[[ Source records open ]]

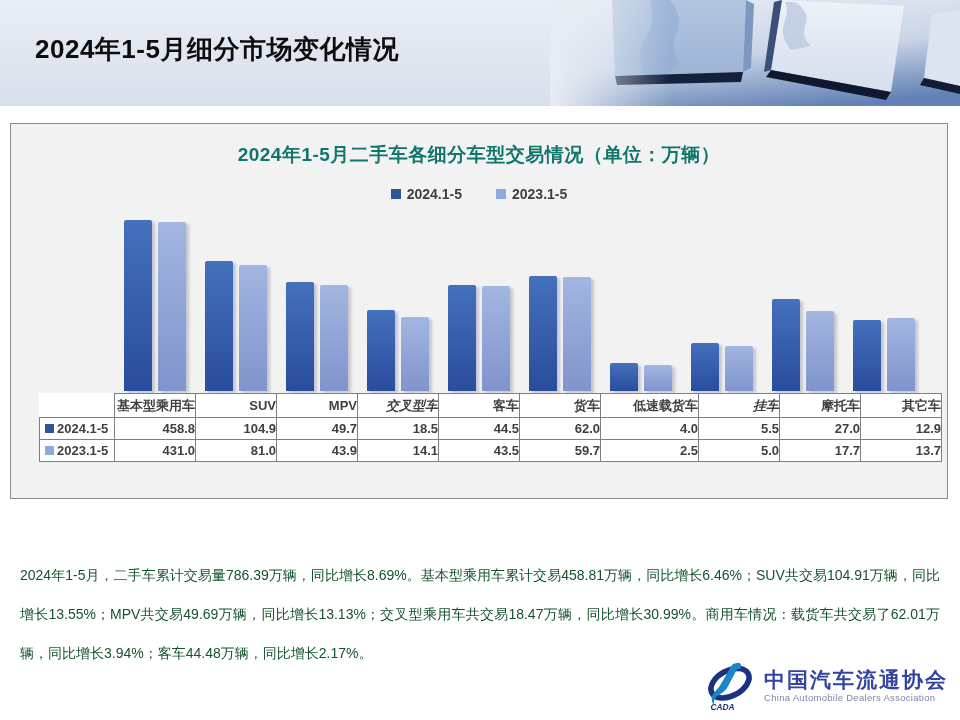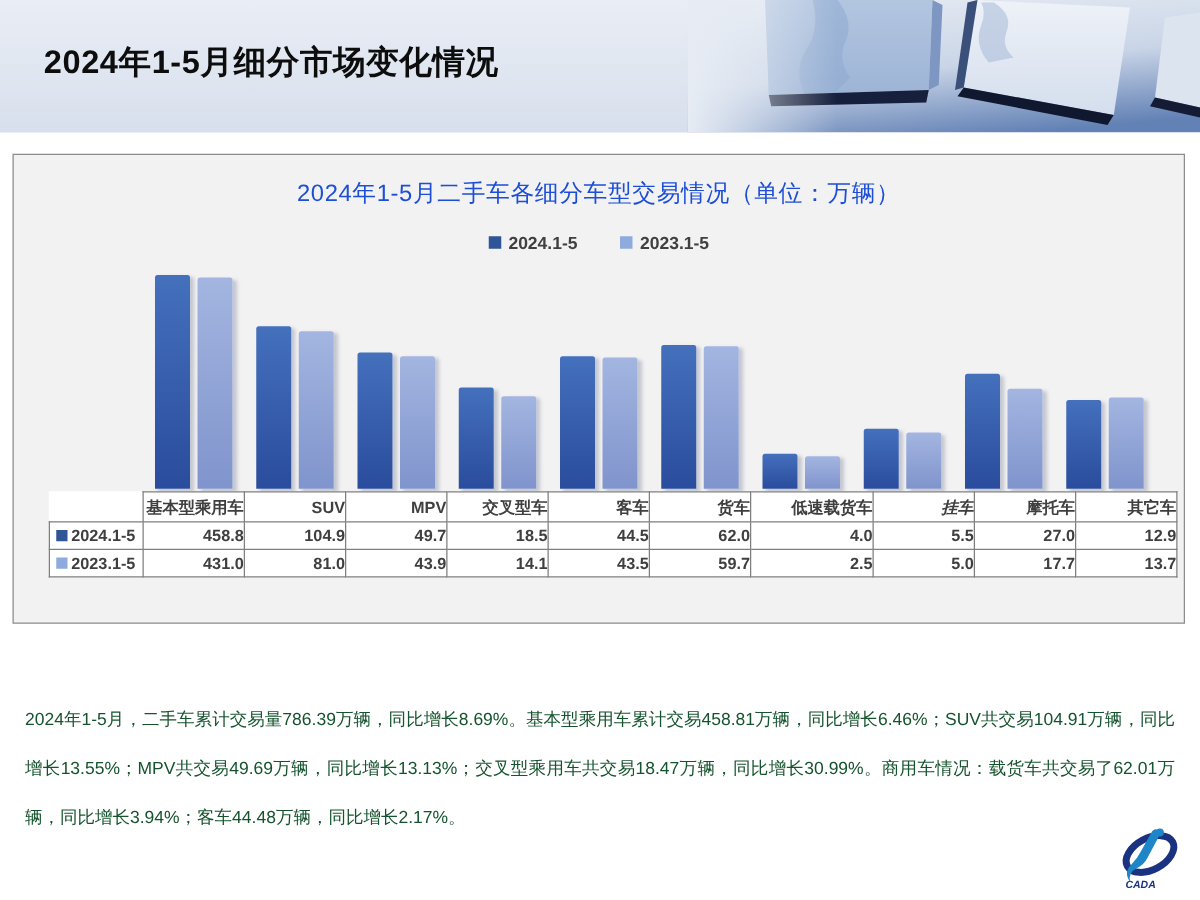--- a/index.html
+++ b/index.html
@@ -27,7 +27,7 @@
   }
   .chart-title{
     position:absolute;left:0;top:18px;width:100%;text-align:center;
-    font-size:19px;font-weight:normal;color:#1d4ed8;letter-spacing:0.5px;
+    font-size:19px;font-weight:bold;color:#0f766e;letter-spacing:0.5px;
   }
   .chart-legend{
     position:absolute;left:0;top:62px;width:100%;

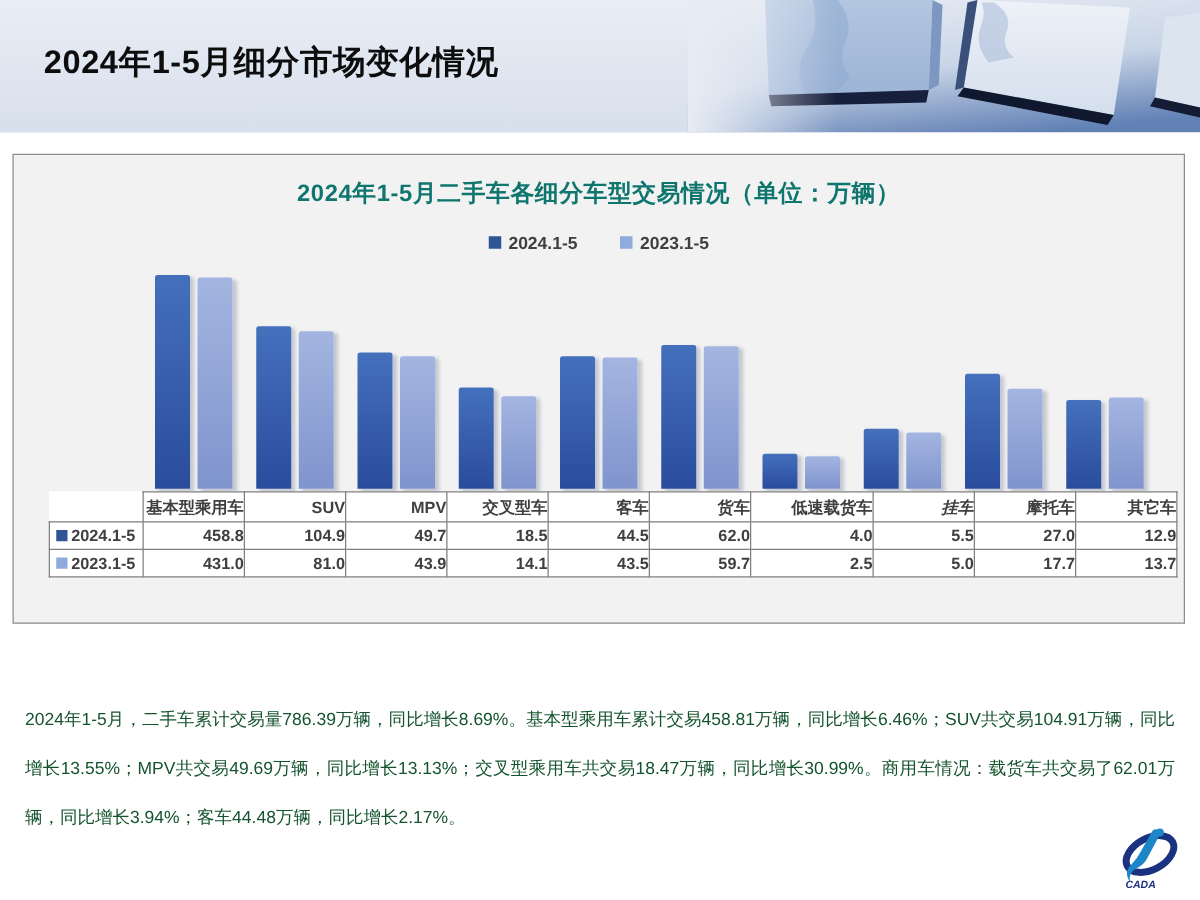--- a/index.html
+++ b/index.html
@@ -188,7 +188,7 @@
           <td style="height: 23px;">基本型乘用车</td>
           <td style="height: 23px;">SUV</td>
           <td style="height: 23px; margin-left: 44px;">MPV</td>
-          <td style="height: 23px;">交叉型车</td>
+          <td style="height: 23px; font-style: italic;">交叉型车</td>
           <td style="height: 23px;">客车</td>
           <td style="height: 23px;">货车</td>
           <td style="height: 23px; padding-left: 32px;">低速载货车</td>

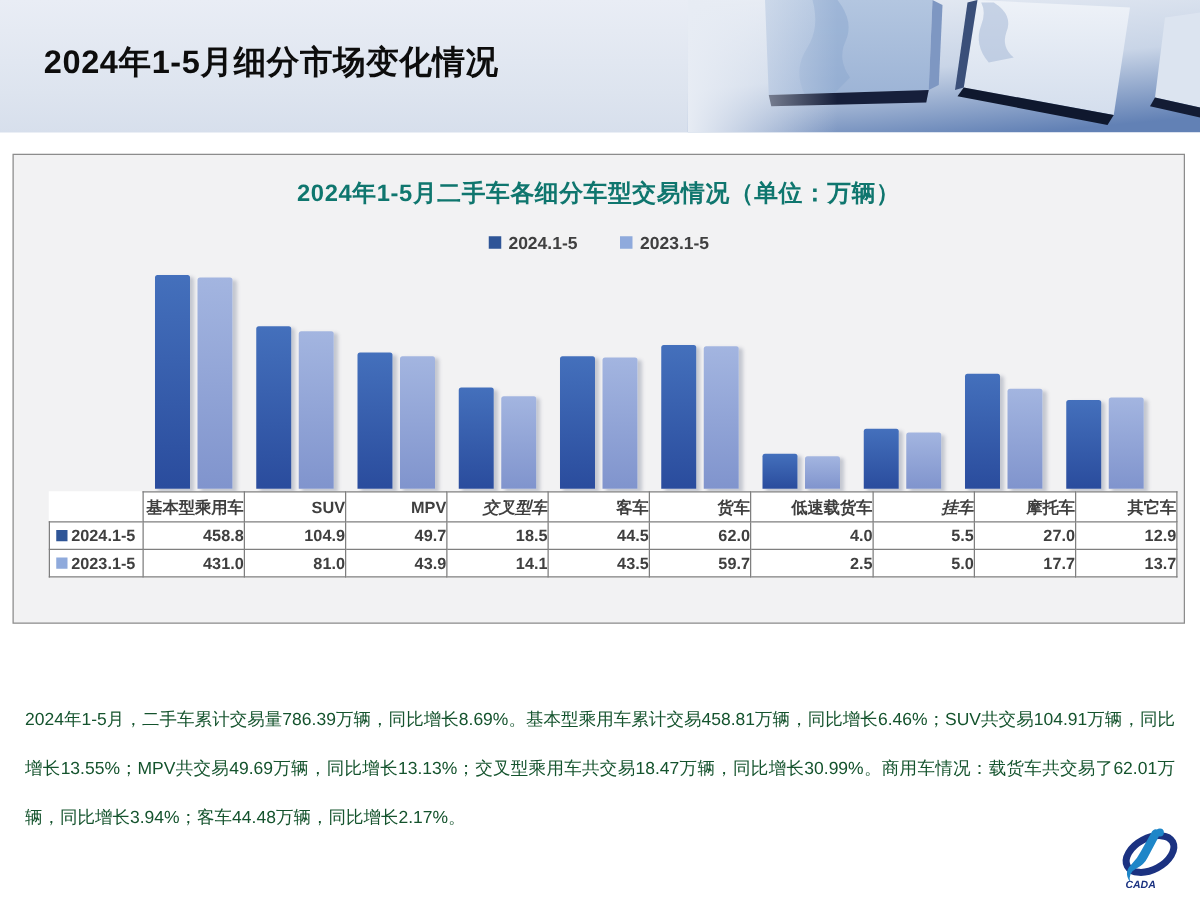--- a/index.html
+++ b/index.html
@@ -237,6 +237,10 @@
     <circle cx="38.5" cy="8.5" r="3.4" fill="#1e86c8"></circle>
     <text x="9" y="56" font-size="9" font-style="italic" font-weight="bold" fill="#1b3281">CADA</text>
   </svg>
+  <div class="logo-text">
+    <span class="logo-cn">中国汽车流通协会</span>
+    <span class="logo-en">China Automobile Dealers Association</span>
+  </div>
 </div>
 
 </body></html>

[[ Source records closed ]]

▶ [What the task asks] Without the pictures, transcribe the listing above exactly.

▶ [Response to the task]
--- a/index.html
+++ b/index.html
@@ -27,7 +27,7 @@
   }
   .chart-title{
     position:absolute;left:0;top:18px;width:100%;text-align:center;
-    font-size:19px;font-weight:normal;color:#1d4ed8;letter-spacing:0.5px;
+    font-size:19px;font-weight:bold;color:#0f766e;letter-spacing:0.5px;
   }
   .chart-legend{
     position:absolute;left:0;top:62px;width:100%;

--- a/index.html
+++ b/index.html
@@ -188,7 +188,7 @@
           <td style="height: 23px;">基本型乘用车</td>
           <td style="height: 23px;">SUV</td>
           <td style="height: 23px; margin-left: 44px;">MPV</td>
-          <td style="height: 23px;">交叉型车</td>
+          <td style="height: 23px; font-style: italic;">交叉型车</td>
           <td style="height: 23px;">客车</td>
           <td style="height: 23px;">货车</td>
           <td style="height: 23px; padding-left: 32px;">低速载货车</td>

--- a/index.html
+++ b/index.html
@@ -237,6 +237,10 @@
     <circle cx="38.5" cy="8.5" r="3.4" fill="#1e86c8"></circle>
     <text x="9" y="56" font-size="9" font-style="italic" font-weight="bold" fill="#1b3281">CADA</text>
   </svg>
+  <div class="logo-text">
+    <span class="logo-cn">中国汽车流通协会</span>
+    <span class="logo-en">China Automobile Dealers Association</span>
+  </div>
 </div>
 
 </body></html>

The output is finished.